Contact:
Tim Kauffman
202-639-6405/202-374-6491
[email protected]
WASHINGTON – A federal arbitrator has ordered the Department of Veterans Affairs to remove an online listing of major disciplinary actions taken against VA employees, ruling that the public posting violates the Privacy Act and the agency’s labor contract with the American Federation of Government Employees.
AFGE, which represents 260,000 VA employees nationwide, filed a grievance against the VA in July 2017, immediately after the agency first published online a list of disciplinary actions taken against VA employees dating back to the start of the Trump administration. An arbitrator with the Federal Mediation and Conciliation Service took over the case when the parties could not reach agreement.
The arbitrator determined that the VA violated the Privacy Act by failing to seek or obtain employees’ consent before publishing the Adverse Actions Report, and also violated AFGE’s labor contract with the VA by publishing employees’ personally identifiable information on a public-facing website. He also found that the VA committed an unfair labor practice by failing to satisfy its bargaining obligations with AFGE.
“The decision to disclose to the general public the information in its published form, notwithstanding efforts to scrub or sanitize other information that even more readily permitted identification of particular disciplined employees, flagrantly disregarded the Agency’s own General Counsel’s advisory opinion and the rights of those employees whose particular work circumstances allowed them particularly to be identified,” the arbitrator wrote in its ruling, which was issued March 5.
The arbitrator ordered that the VA remove the Adverse Actions Report from the web and cease and desist publishing the report until it achieves compliance with the Privacy Act, AFGE’s collective bargaining agreement, the agency’s Handbook, and the Federal Service Labor-Management Relations Statue.
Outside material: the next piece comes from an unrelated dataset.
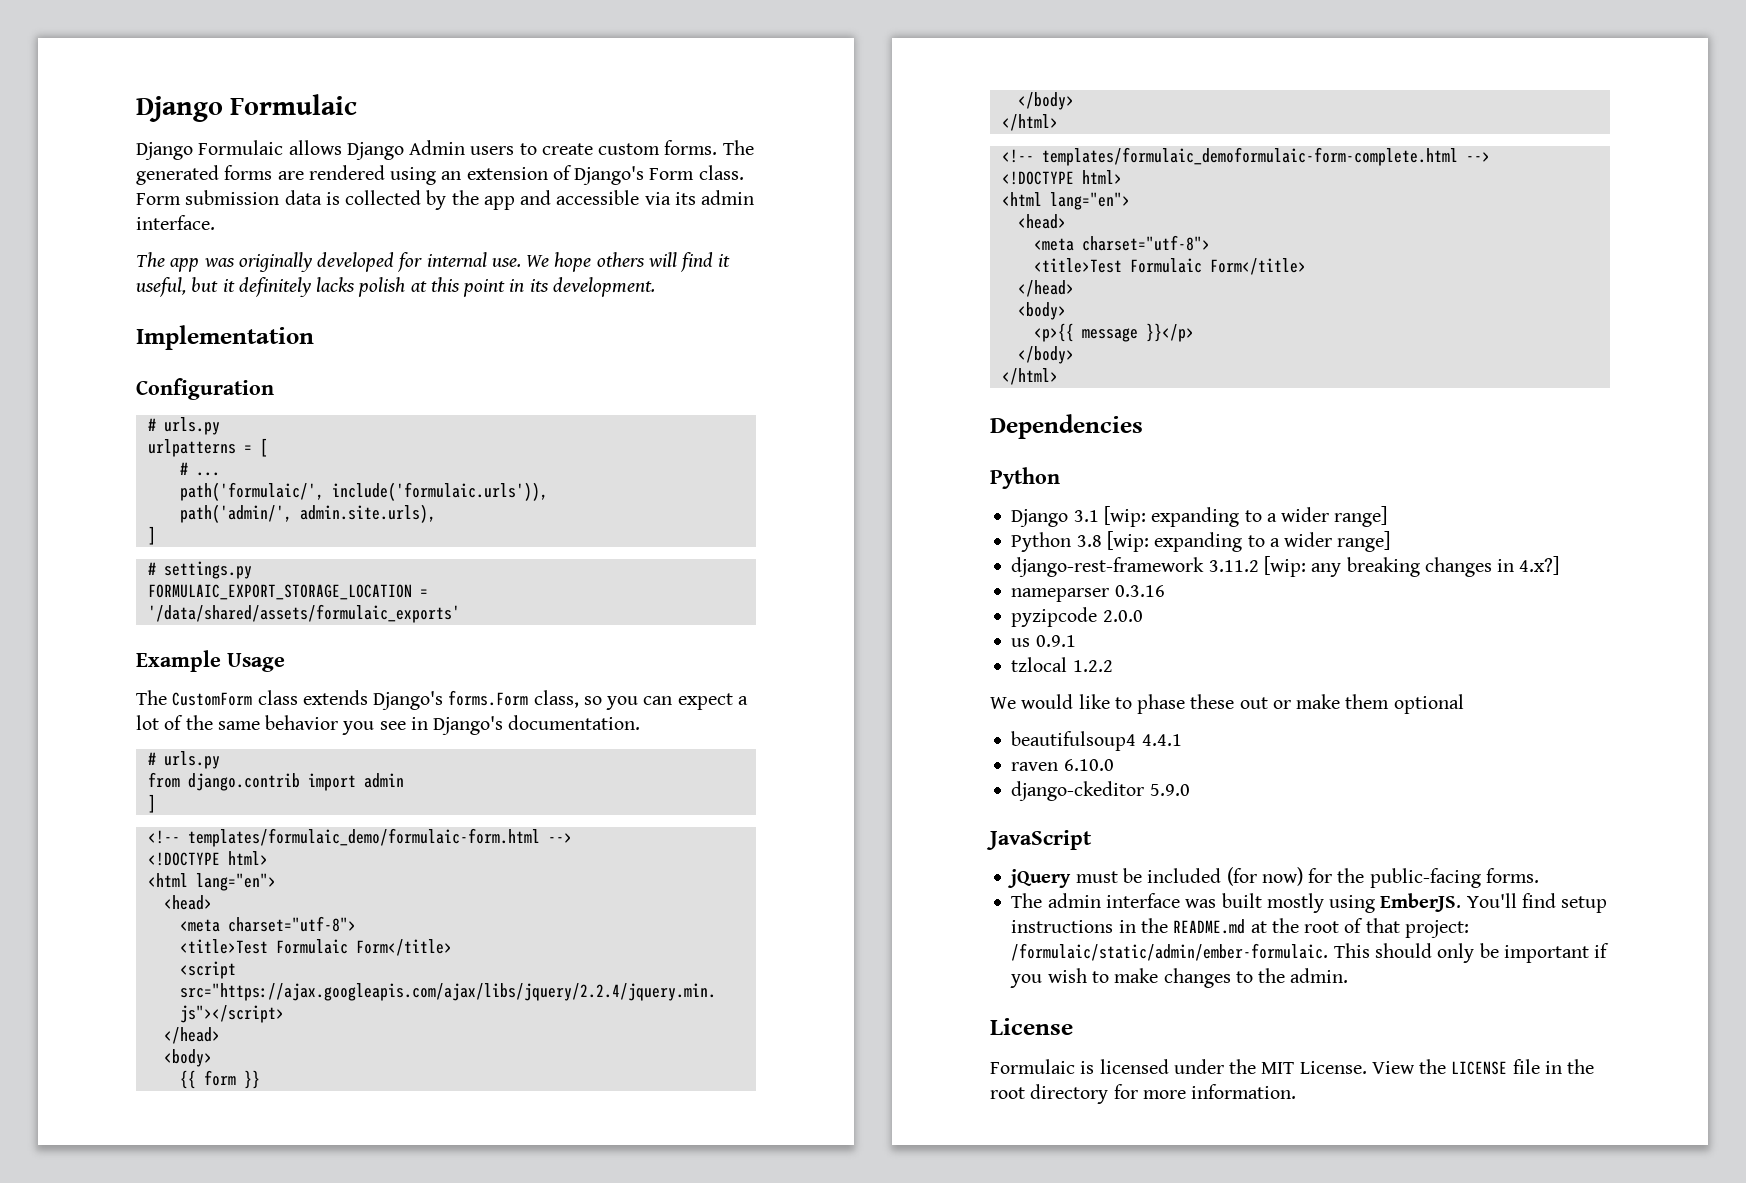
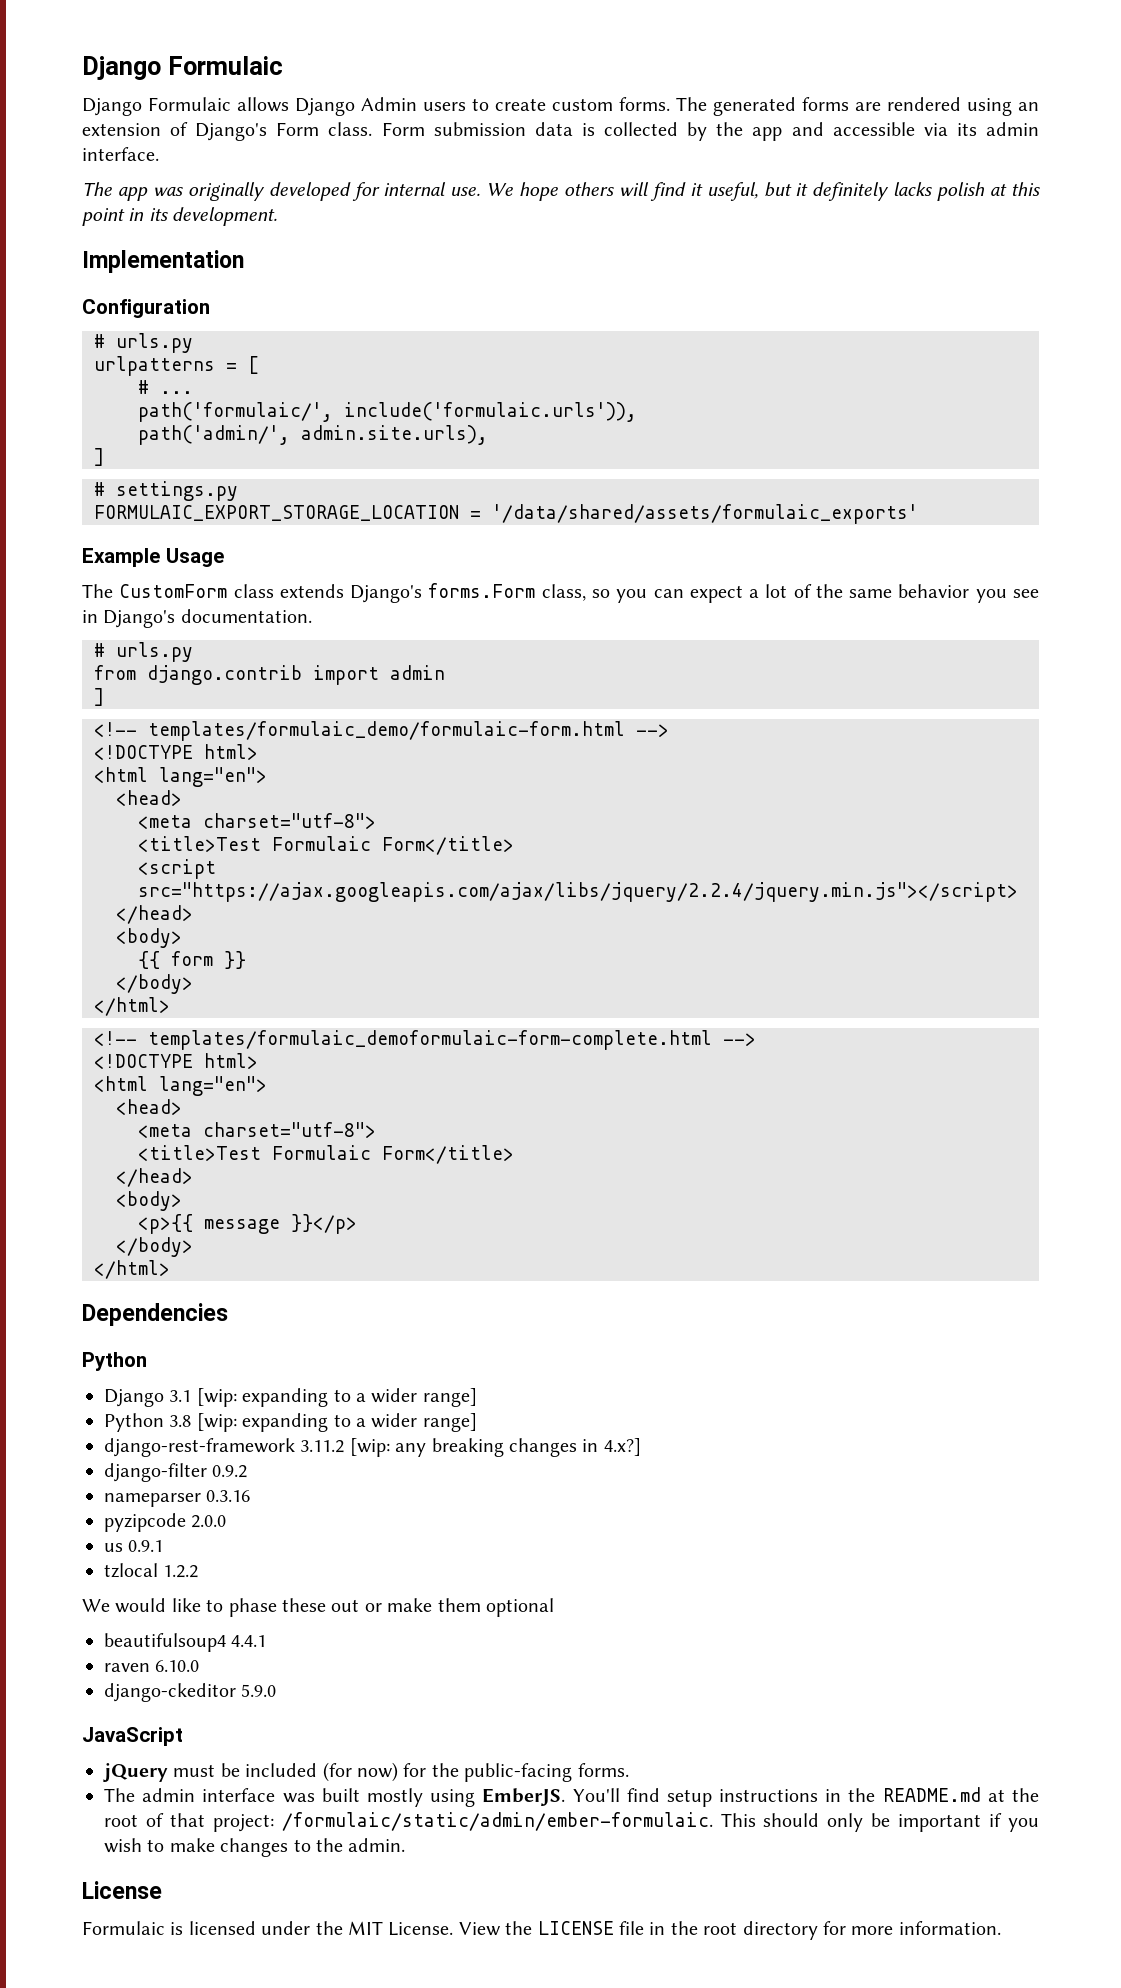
(1560, 565) none -> [104,1463,248,1482] // django-filter 0.9.2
The report has been removed from the VA website, and AFGE’s National Veterans Affairs Council is working with the agency to implement the rest of the arbitrator’s instructions.
“In a pursuit to shame employees and erode veterans’ trust in the VA, agency leaders ignored the advice of legal counsel and posted details of employees’ disciplinary records online in such a way that individual employees could be identified by their coworkers, if not the general public,” AFGE National President J. David Cox Sr. said. “VA leaders should be focusing on improving veterans’ access to quality health care at VA facilities, not publicly shaming employees and violating their privacy.”